-- Work task --
Search the material and gather each line with "template" in it.

-- Dataset entries --
- - - -

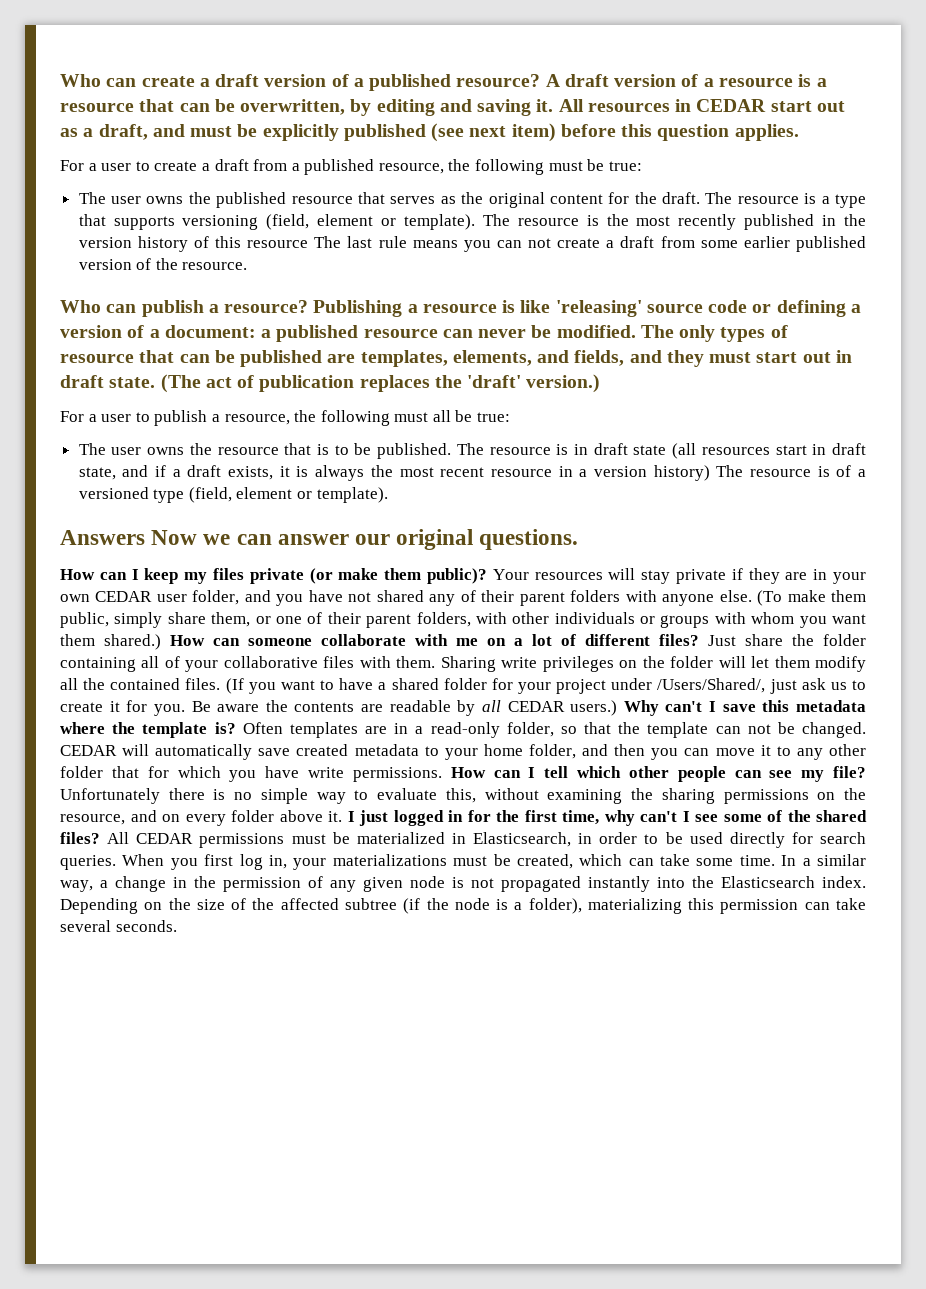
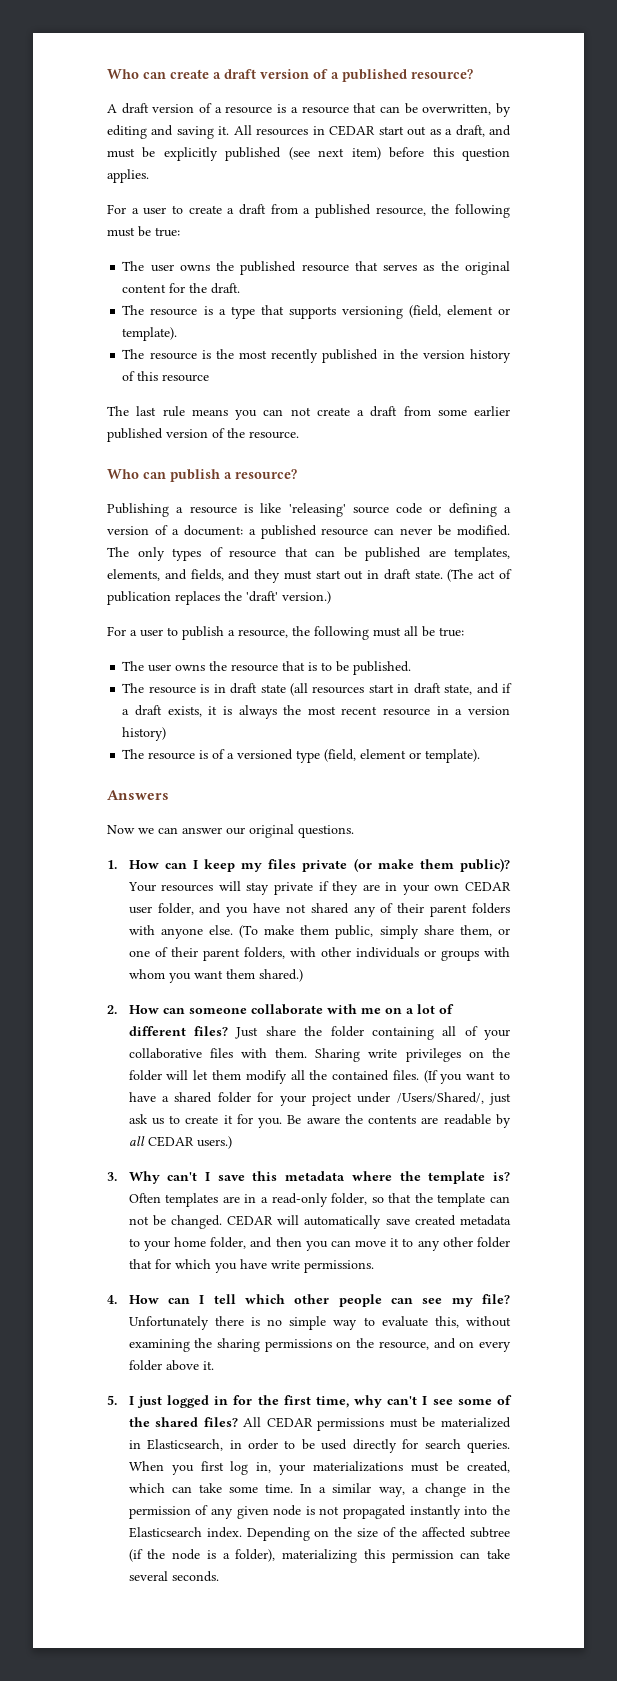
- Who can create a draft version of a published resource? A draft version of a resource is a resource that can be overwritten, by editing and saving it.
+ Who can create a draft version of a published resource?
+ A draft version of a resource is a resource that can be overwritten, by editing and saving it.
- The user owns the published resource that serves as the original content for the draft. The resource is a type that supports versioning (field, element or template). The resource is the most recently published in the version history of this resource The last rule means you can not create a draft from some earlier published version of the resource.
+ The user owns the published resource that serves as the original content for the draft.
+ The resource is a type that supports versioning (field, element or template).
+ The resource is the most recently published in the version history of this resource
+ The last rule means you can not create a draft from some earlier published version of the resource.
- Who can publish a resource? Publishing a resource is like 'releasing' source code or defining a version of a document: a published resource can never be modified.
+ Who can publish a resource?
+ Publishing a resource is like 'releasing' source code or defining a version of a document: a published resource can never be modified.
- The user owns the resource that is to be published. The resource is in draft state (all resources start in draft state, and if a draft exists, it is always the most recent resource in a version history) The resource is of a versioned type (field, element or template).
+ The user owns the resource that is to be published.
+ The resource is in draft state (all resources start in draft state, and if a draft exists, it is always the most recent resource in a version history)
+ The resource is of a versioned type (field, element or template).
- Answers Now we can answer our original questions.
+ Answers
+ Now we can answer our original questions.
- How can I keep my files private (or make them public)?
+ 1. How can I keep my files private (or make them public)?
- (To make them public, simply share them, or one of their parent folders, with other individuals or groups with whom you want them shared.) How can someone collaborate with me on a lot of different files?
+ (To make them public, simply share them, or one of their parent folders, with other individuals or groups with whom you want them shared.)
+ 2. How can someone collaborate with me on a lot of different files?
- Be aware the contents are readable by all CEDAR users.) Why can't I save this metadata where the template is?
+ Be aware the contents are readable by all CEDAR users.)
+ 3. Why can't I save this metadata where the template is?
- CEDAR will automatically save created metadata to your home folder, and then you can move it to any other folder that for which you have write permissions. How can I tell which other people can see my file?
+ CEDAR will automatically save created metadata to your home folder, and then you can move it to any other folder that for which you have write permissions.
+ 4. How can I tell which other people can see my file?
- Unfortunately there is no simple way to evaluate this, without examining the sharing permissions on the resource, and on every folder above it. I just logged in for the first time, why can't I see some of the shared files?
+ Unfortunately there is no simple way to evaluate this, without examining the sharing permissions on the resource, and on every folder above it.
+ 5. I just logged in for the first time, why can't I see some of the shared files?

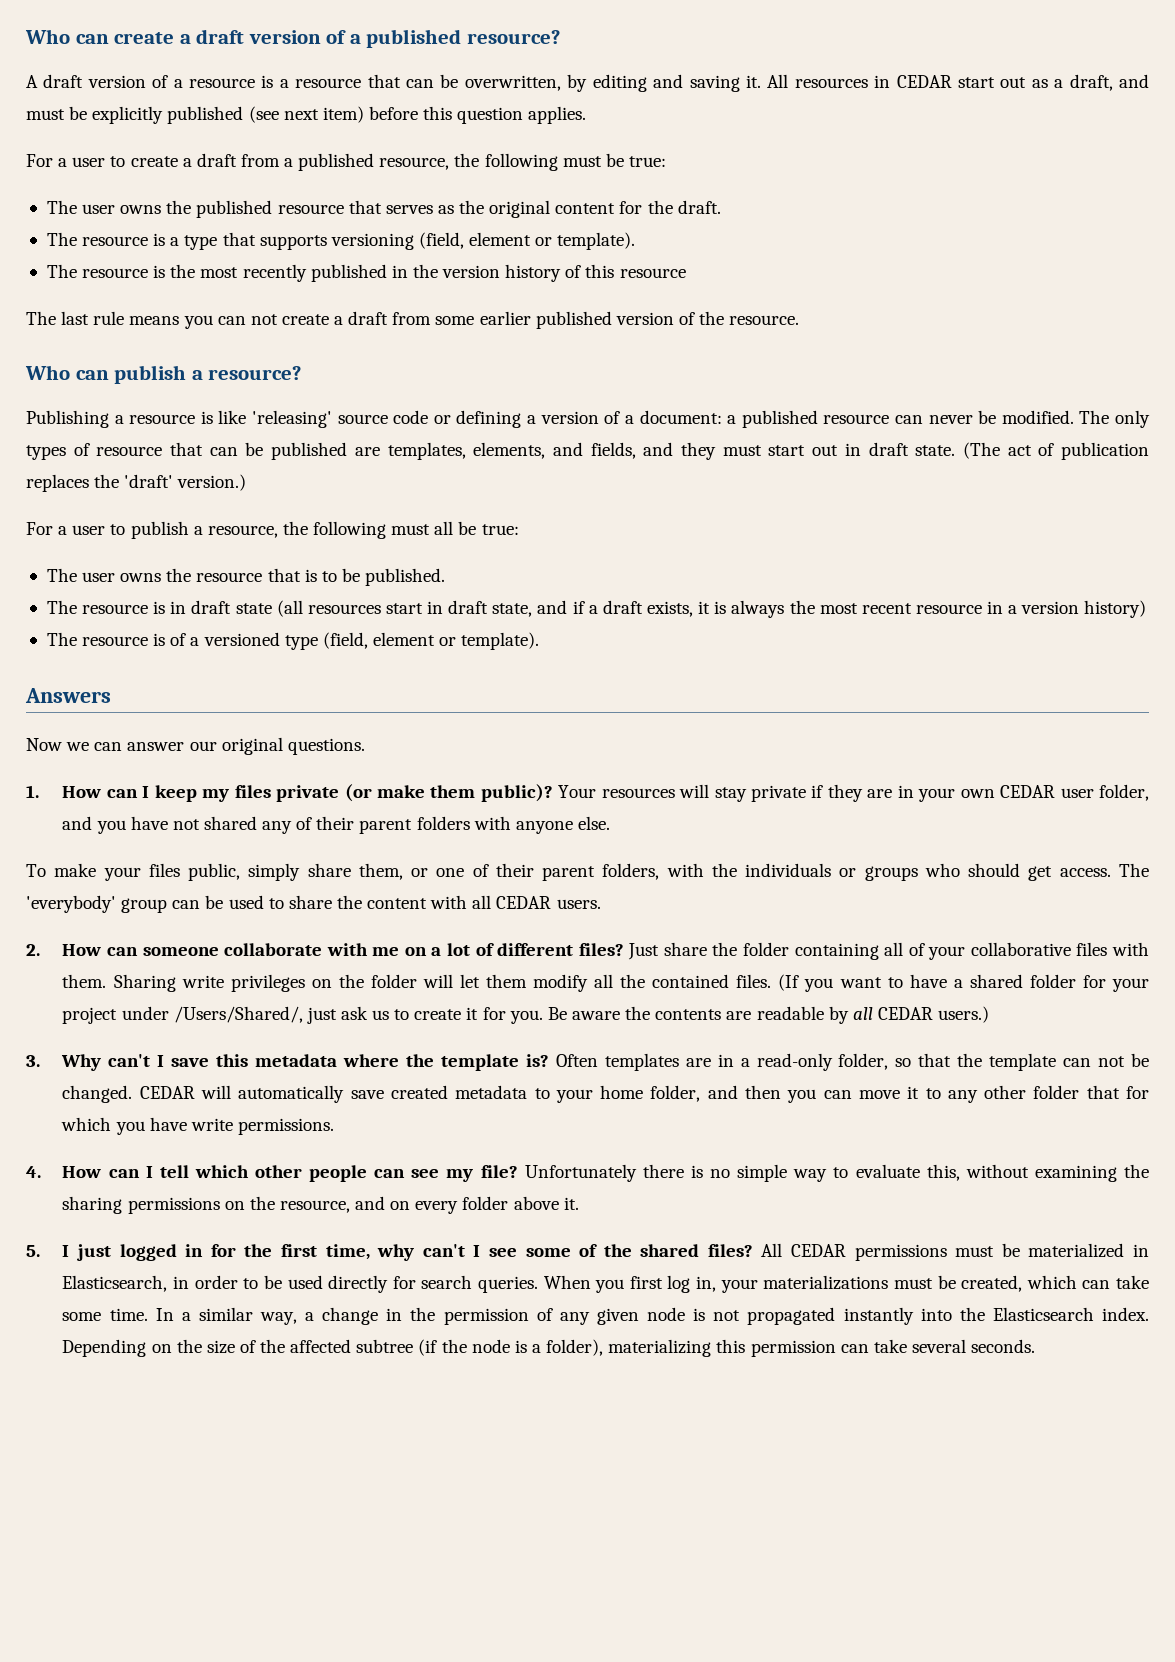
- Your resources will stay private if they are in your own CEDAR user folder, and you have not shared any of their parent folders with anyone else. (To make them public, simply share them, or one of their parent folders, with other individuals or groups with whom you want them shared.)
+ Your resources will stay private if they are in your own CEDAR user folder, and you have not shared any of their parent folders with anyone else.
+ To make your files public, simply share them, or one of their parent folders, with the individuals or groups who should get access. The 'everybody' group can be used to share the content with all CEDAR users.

- - - -

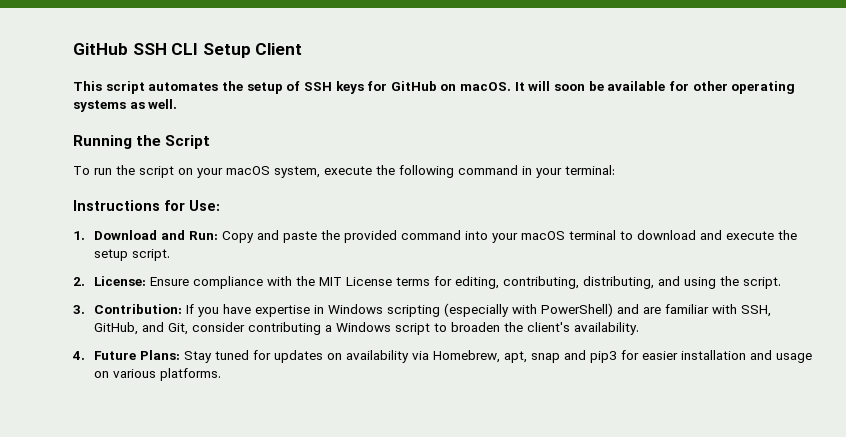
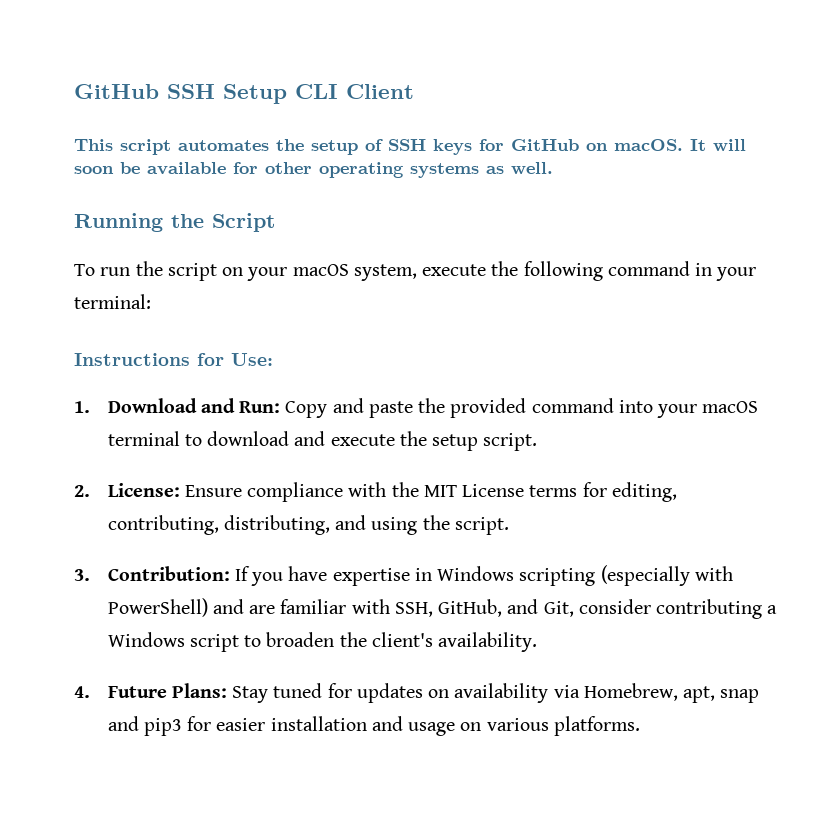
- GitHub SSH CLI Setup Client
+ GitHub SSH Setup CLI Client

- - - -

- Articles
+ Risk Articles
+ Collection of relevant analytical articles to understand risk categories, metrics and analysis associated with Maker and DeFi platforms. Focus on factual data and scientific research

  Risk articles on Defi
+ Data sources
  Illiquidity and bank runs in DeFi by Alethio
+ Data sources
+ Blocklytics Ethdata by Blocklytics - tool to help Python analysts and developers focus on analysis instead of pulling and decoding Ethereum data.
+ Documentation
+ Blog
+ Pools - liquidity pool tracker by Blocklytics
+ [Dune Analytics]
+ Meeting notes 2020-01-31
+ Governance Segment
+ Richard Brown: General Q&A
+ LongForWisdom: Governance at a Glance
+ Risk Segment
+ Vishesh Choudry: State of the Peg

- - - -

-- Solution for this task --
- The user owns the published resource that serves as the original content for the draft. The resource is a type that supports versioning (field, element or template). The resource is the most recently published in the version history of this resource The last rule means you can not create a draft from some earlier published version of the resource.
+ The resource is a type that supports versioning (field, element or template).
- The user owns the resource that is to be published. The resource is in draft state (all resources start in draft state, and if a draft exists, it is always the most recent resource in a version history) The resource is of a versioned type (field, element or template).
+ The resource is of a versioned type (field, element or template).
- Be aware the contents are readable by all CEDAR users.) Why can't I save this metadata where the template is?
+ 3. Why can't I save this metadata where the template is?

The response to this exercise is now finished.